**REQUIREMENT**
Your reply should hold only the lines from the records below where "table" occurs.

RECORDS FOR THE EXERCISE below:

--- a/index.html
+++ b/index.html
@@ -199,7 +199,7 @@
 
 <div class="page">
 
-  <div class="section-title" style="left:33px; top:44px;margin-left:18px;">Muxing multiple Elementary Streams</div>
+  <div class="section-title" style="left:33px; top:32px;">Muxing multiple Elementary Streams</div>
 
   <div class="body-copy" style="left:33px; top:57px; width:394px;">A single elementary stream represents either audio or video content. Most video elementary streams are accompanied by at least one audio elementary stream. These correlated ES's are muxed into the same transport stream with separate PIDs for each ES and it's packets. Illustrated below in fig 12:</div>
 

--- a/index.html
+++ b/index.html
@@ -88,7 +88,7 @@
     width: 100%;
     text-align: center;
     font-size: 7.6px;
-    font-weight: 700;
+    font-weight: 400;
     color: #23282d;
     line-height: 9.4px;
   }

End of RECORDS FOR THE EXERCISE.
RECORDS FOR THE EXERCISE below:

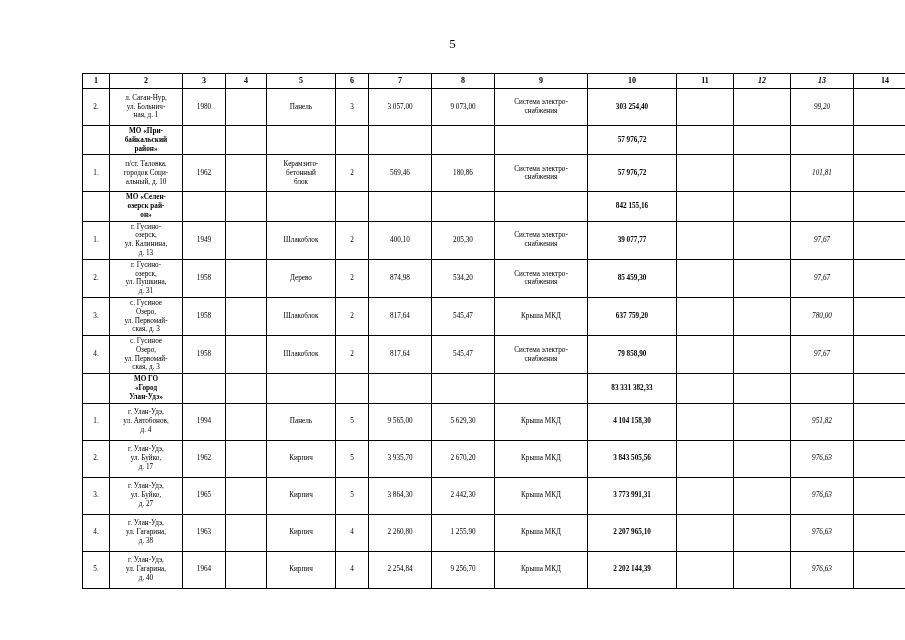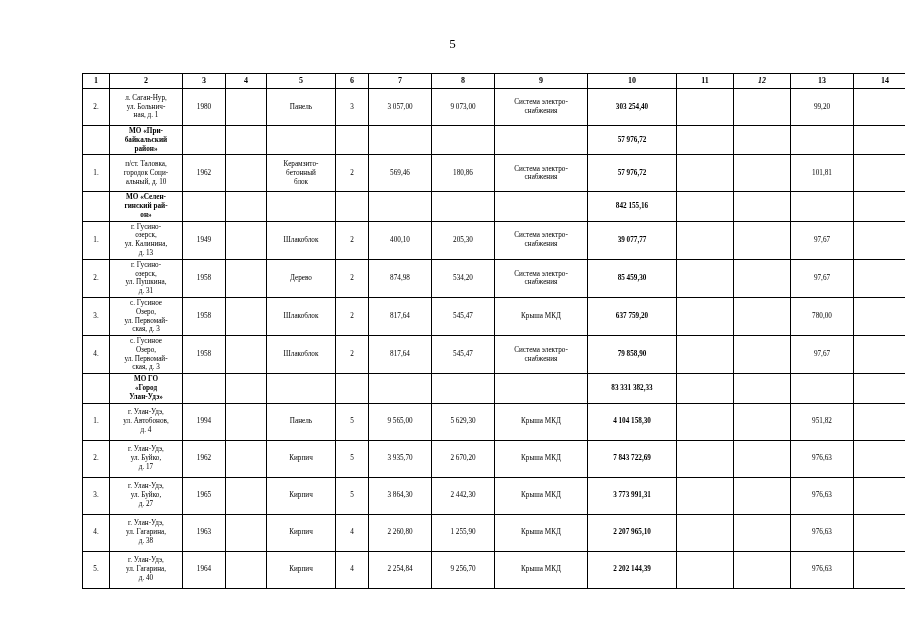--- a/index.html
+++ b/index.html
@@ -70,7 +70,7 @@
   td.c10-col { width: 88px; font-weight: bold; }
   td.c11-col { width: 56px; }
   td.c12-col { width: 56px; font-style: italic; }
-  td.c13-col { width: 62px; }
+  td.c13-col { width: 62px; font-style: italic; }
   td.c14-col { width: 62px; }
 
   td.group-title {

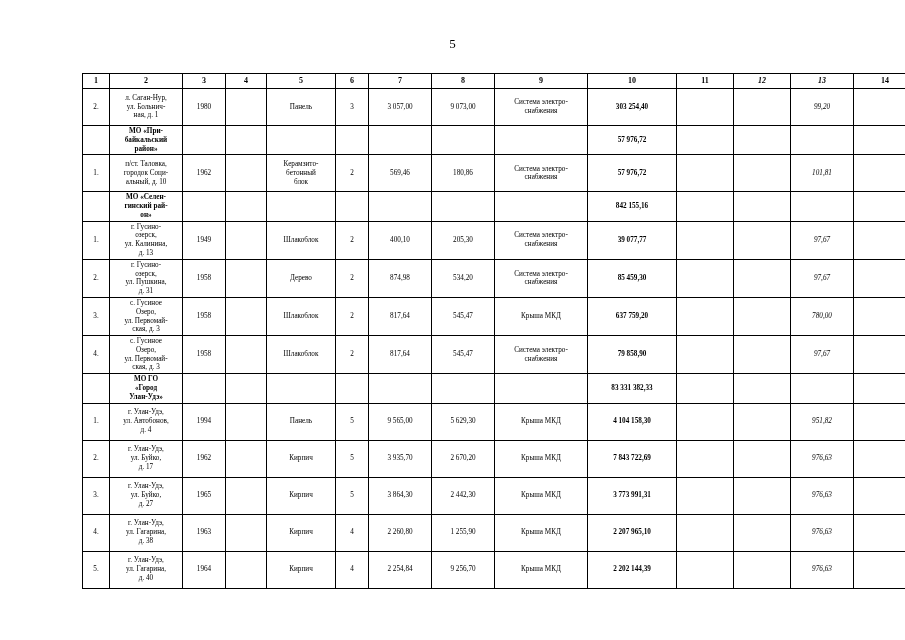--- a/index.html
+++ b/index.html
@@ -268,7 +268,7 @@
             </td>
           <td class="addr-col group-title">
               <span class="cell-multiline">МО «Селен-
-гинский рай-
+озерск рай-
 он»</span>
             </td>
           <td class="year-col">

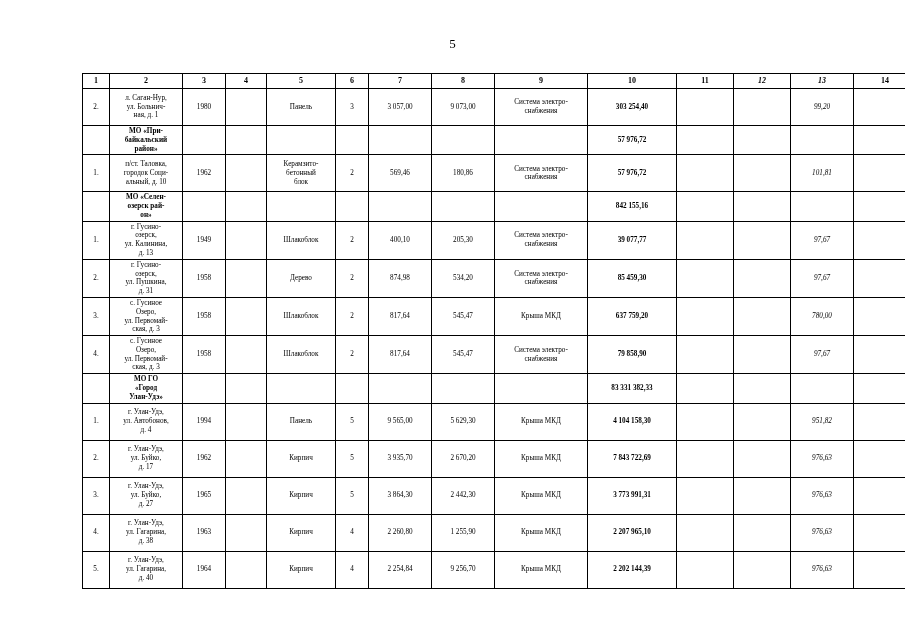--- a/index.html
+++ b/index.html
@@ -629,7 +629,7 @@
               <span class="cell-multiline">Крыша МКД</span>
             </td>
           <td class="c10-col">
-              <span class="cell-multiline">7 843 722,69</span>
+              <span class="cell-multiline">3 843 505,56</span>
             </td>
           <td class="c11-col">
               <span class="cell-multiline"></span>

End of RECORDS FOR THE EXERCISE.
RECORDS FOR THE EXERCISE below:

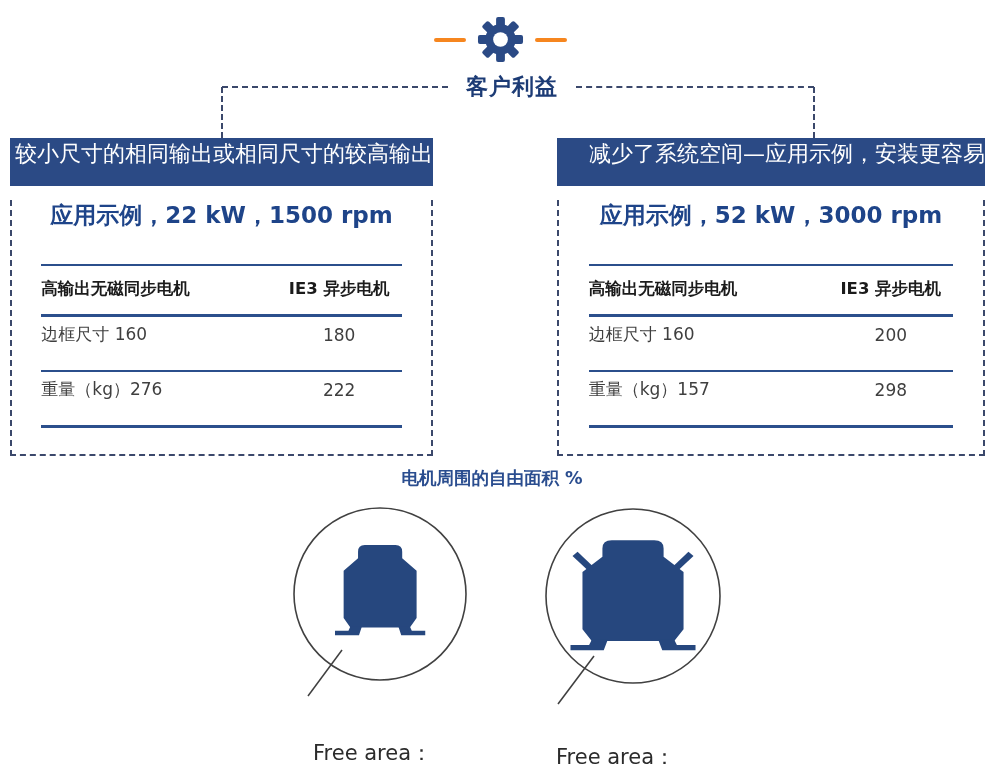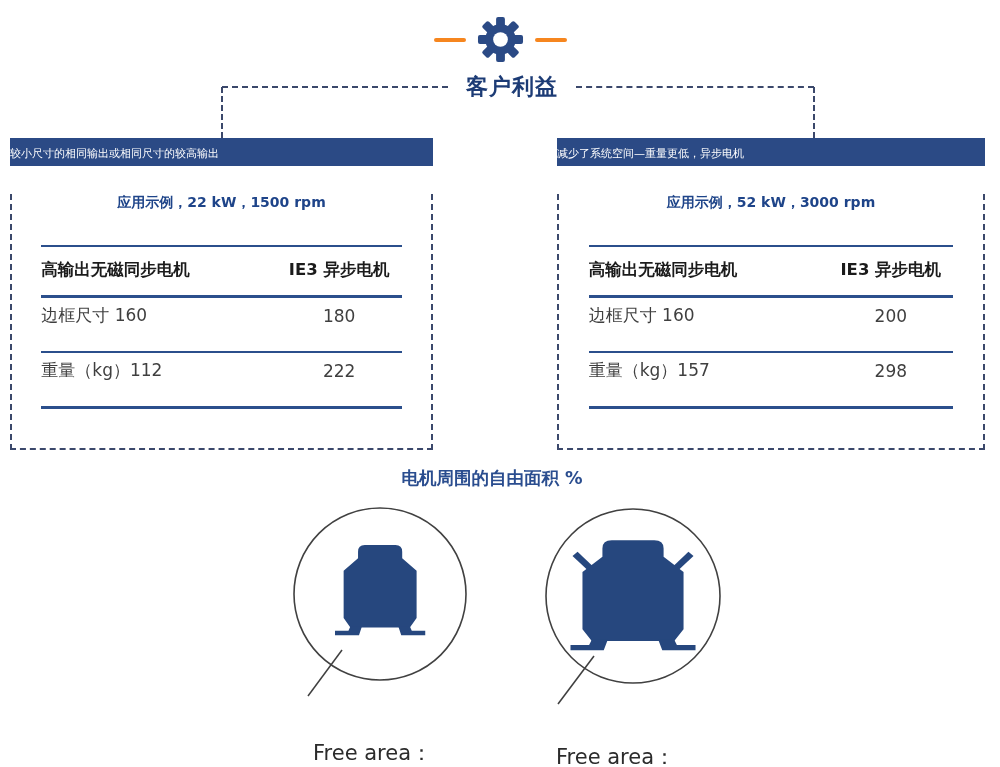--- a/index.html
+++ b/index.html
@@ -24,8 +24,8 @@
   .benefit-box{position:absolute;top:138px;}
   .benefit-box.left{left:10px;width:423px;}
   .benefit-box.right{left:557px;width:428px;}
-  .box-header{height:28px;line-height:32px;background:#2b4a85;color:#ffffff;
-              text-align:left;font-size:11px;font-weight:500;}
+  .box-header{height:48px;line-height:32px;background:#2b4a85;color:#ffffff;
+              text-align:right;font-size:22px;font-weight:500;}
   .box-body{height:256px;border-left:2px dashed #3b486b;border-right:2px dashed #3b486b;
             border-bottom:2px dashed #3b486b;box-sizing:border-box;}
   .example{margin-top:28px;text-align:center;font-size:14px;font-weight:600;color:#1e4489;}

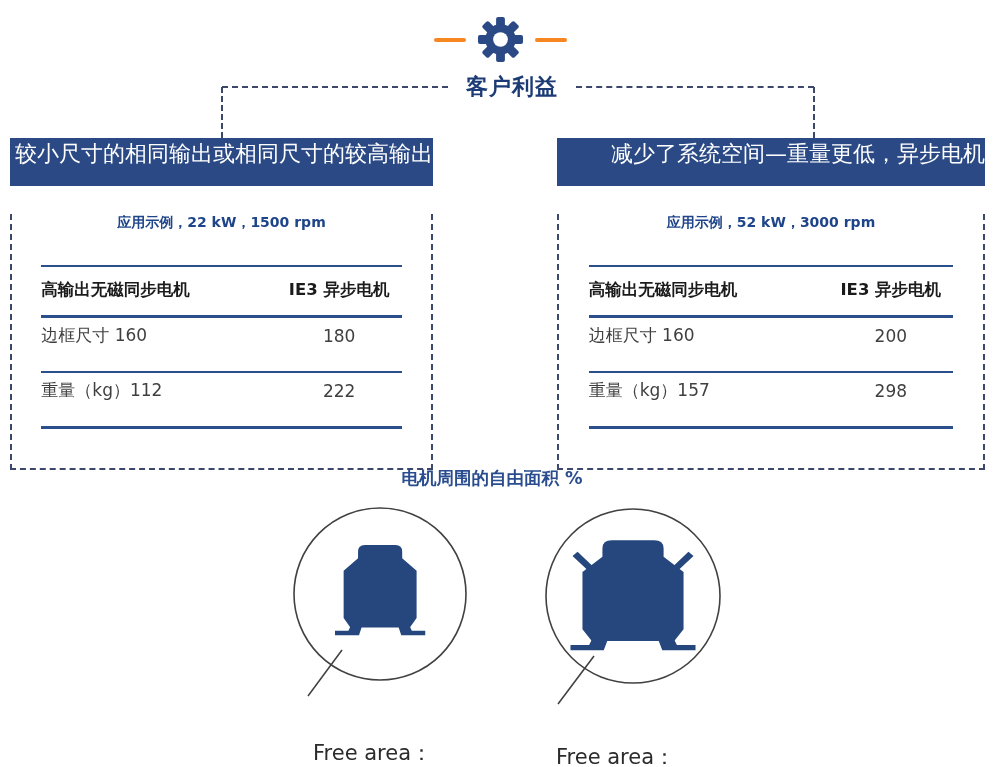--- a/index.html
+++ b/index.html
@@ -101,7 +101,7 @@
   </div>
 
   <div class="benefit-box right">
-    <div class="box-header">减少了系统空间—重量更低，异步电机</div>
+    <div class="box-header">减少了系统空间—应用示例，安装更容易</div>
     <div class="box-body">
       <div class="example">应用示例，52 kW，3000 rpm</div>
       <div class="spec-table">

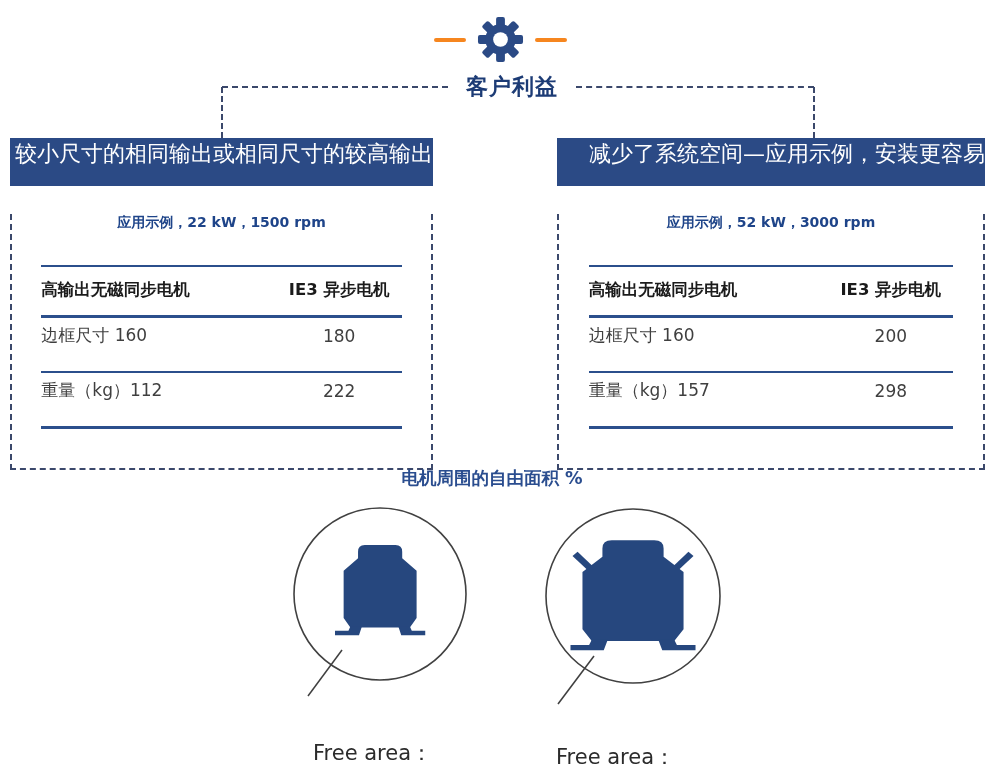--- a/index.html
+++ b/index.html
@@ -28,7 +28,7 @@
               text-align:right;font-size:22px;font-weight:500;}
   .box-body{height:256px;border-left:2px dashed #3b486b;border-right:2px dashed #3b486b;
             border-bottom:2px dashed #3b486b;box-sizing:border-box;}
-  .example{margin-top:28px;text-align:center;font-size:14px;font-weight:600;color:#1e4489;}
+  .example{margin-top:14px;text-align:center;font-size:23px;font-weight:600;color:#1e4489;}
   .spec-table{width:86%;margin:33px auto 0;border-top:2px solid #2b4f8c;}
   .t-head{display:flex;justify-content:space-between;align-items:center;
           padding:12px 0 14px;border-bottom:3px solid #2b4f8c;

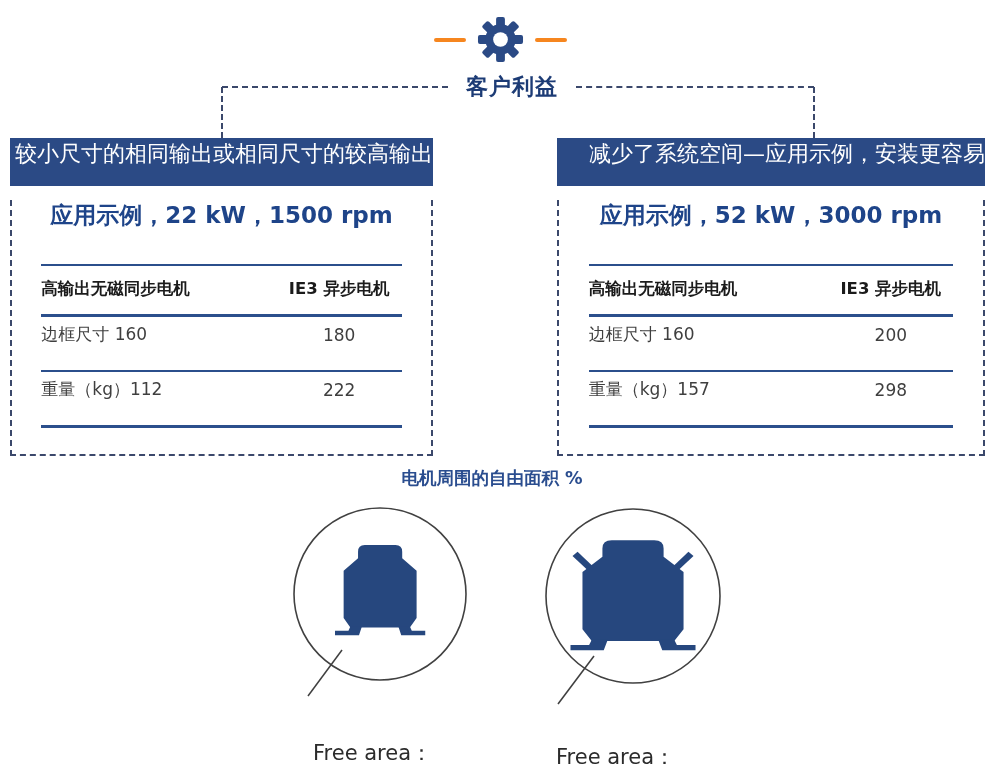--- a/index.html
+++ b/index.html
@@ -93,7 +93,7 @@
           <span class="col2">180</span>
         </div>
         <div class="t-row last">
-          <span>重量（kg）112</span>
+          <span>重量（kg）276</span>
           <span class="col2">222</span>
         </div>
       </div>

End of RECORDS FOR THE EXERCISE.

**EXERCISE RESULT**
       <div class="spec-table">
   .spec-table{width:86%;margin:33px auto 0;border-top:2px solid #2b4f8c;}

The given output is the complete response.